------ INFORMATION

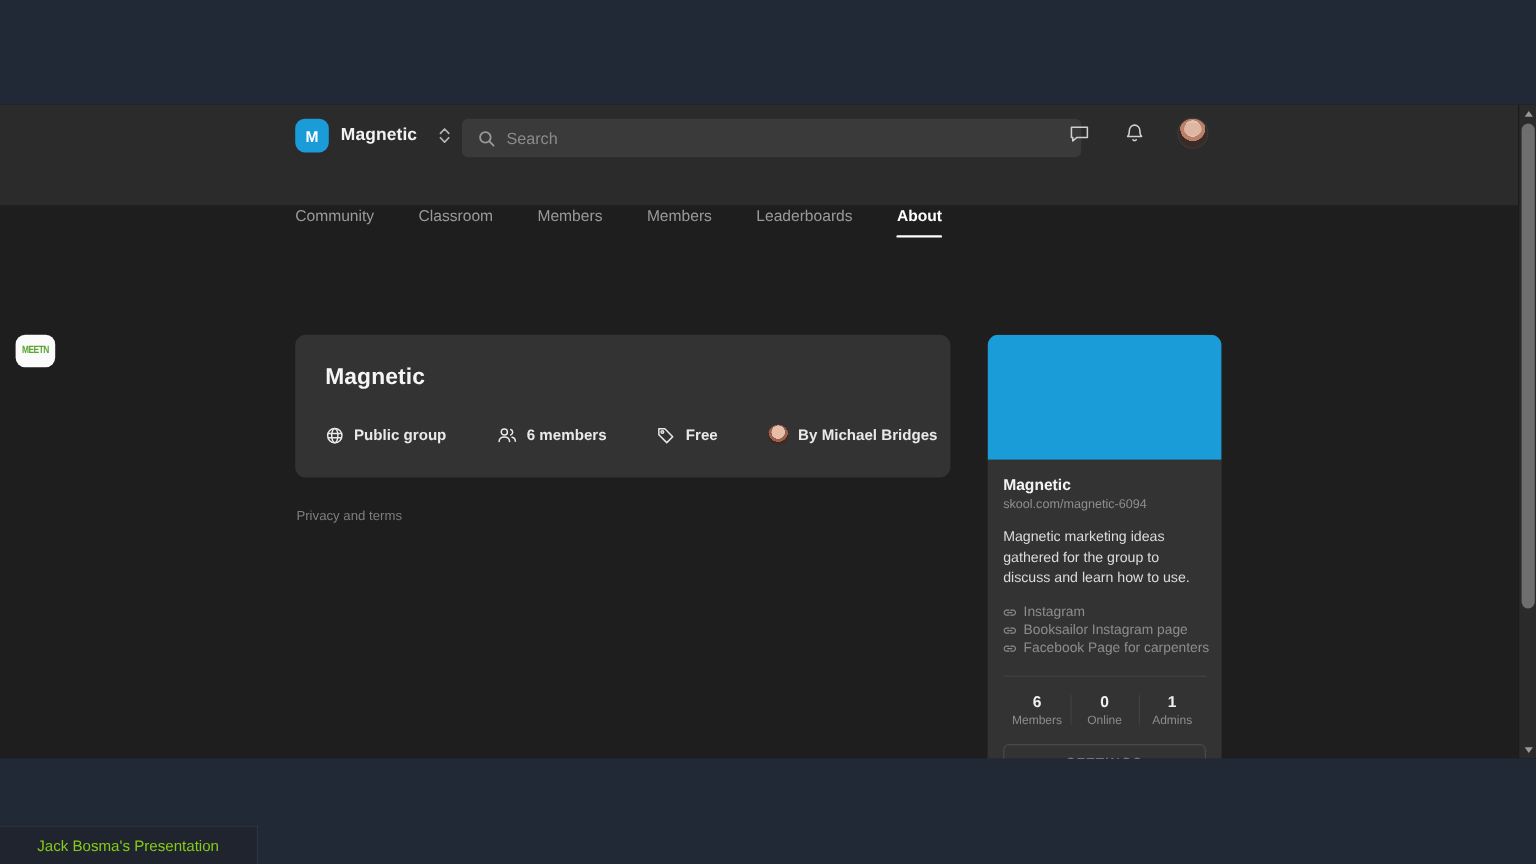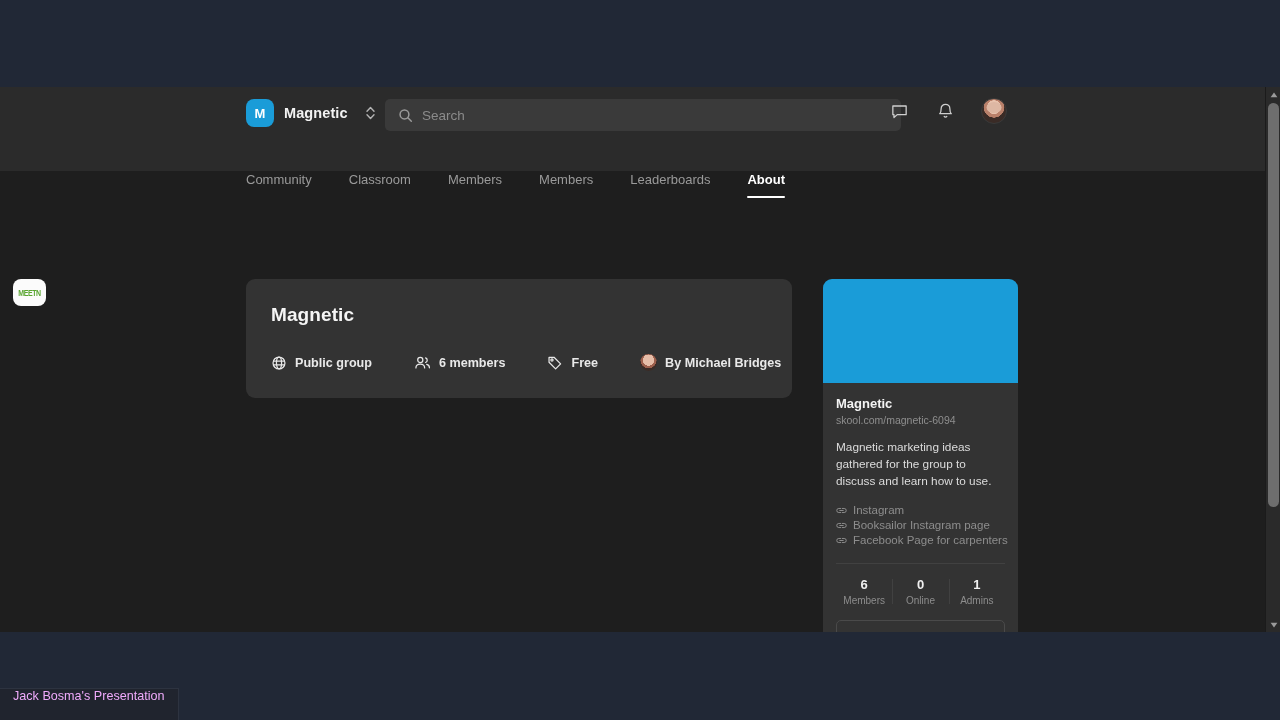"Privacy and terms" div.privacy { html: none -> <div>Privacy and terms</div> }
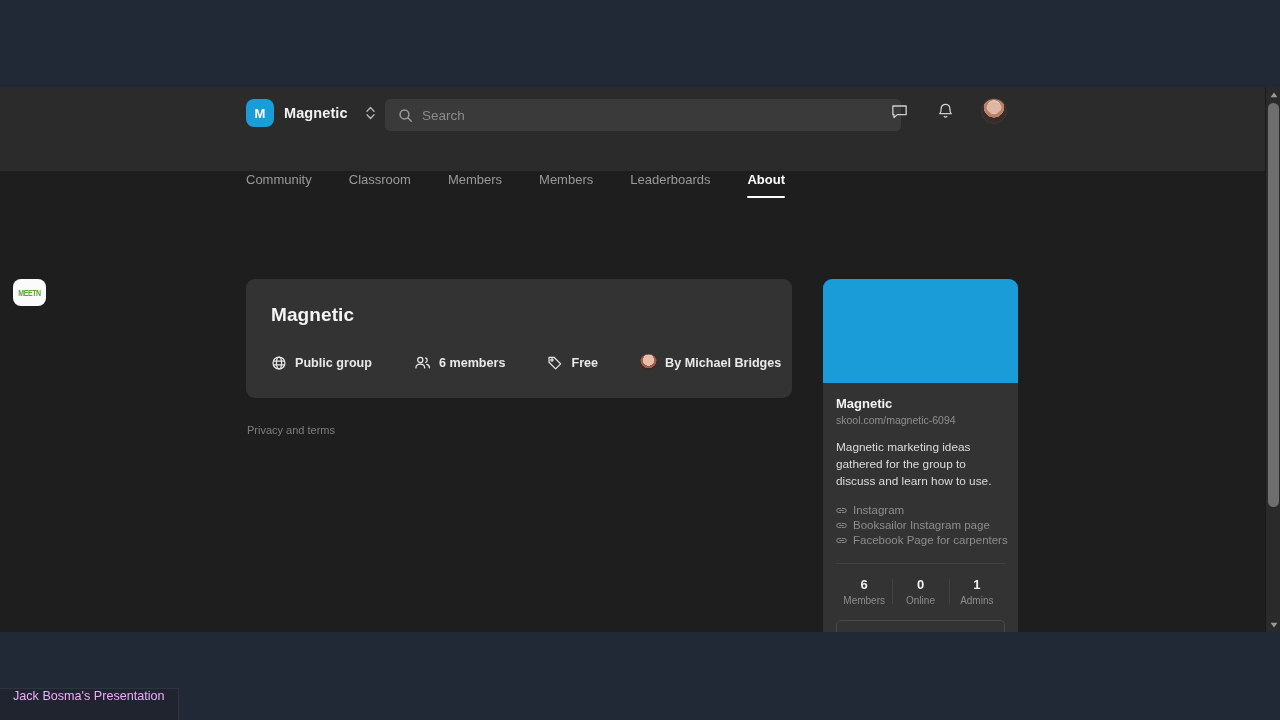"Jack Bosma's Presentation" #tooltip { align-items: none -> center; color: #f0abfc -> #84cc16; padding: 0 13px -> 0 31px }
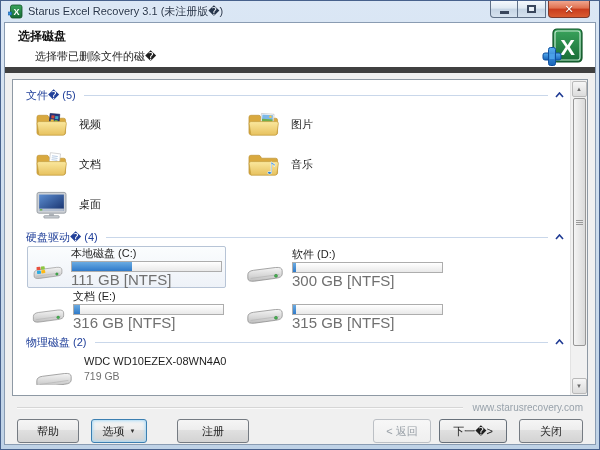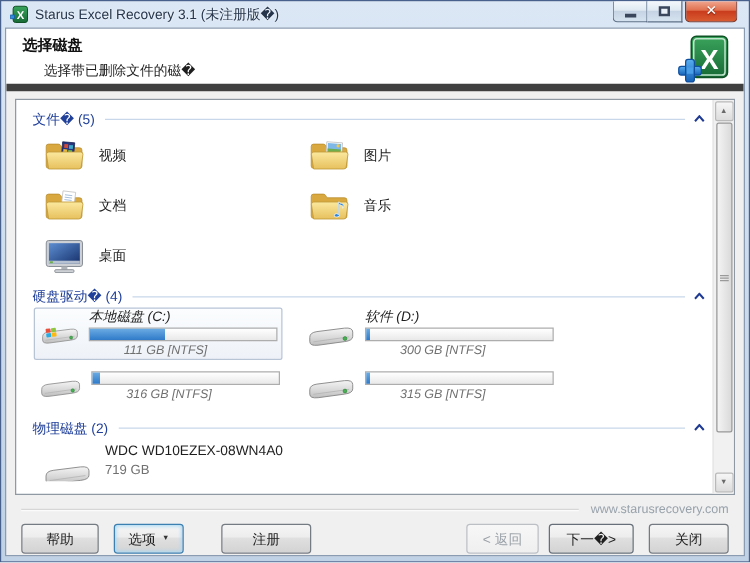"本地磁盘 (C:)" .d-item { align-items: center -> flex-end; font-style: italic -> none }
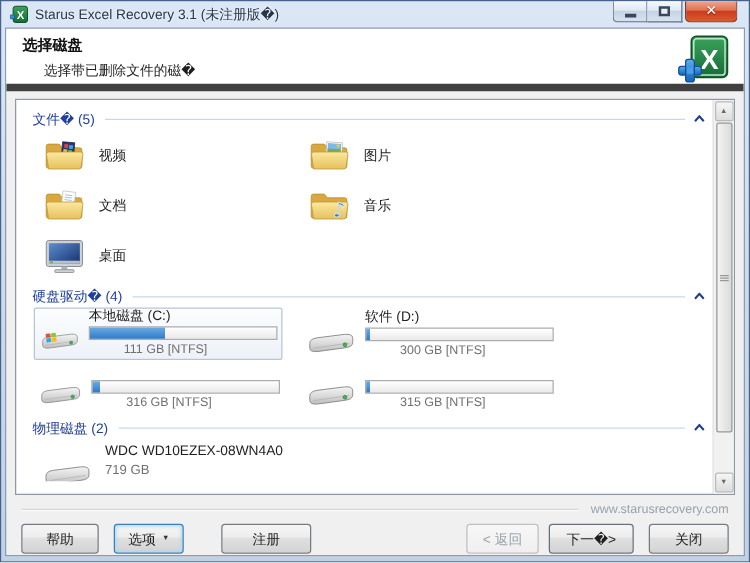"111 GB [NTFS]" .d-size { font-size: 10px -> 15px; margin-left: 28px -> none }
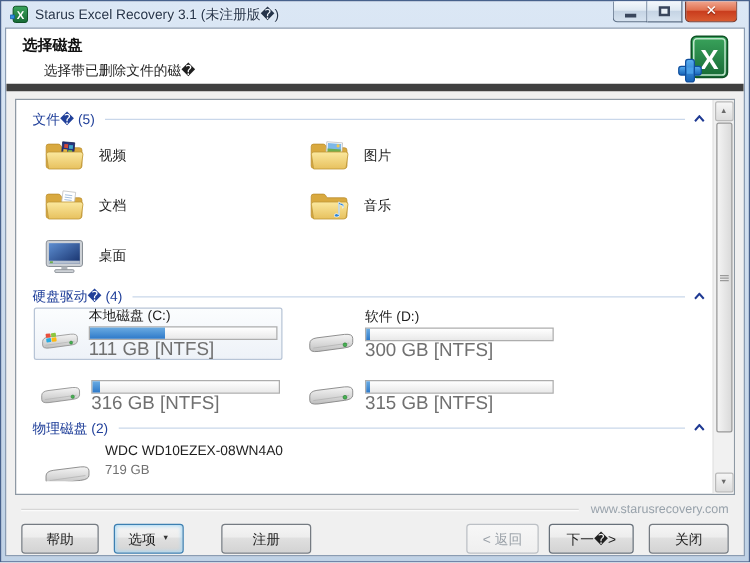"文档 (E:)" div.d-name { html: none -> <div>文档 (E:)</div> }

------------

▶ TASK
Your copy should consist solely of the lines from the line containing "align-items: center ->" through the last line of the records above, reproduced exactly, with the pictures left out.

▶ TASK RESULT
"本地磁盘 (C:)" .d-item { align-items: center -> flex-end; font-style: italic -> none }
"111 GB [NTFS]" .d-size { font-size: 10px -> 15px; margin-left: 28px -> none }
"文档 (E:)" div.d-name { html: none -> <div>文档 (E:)</div> }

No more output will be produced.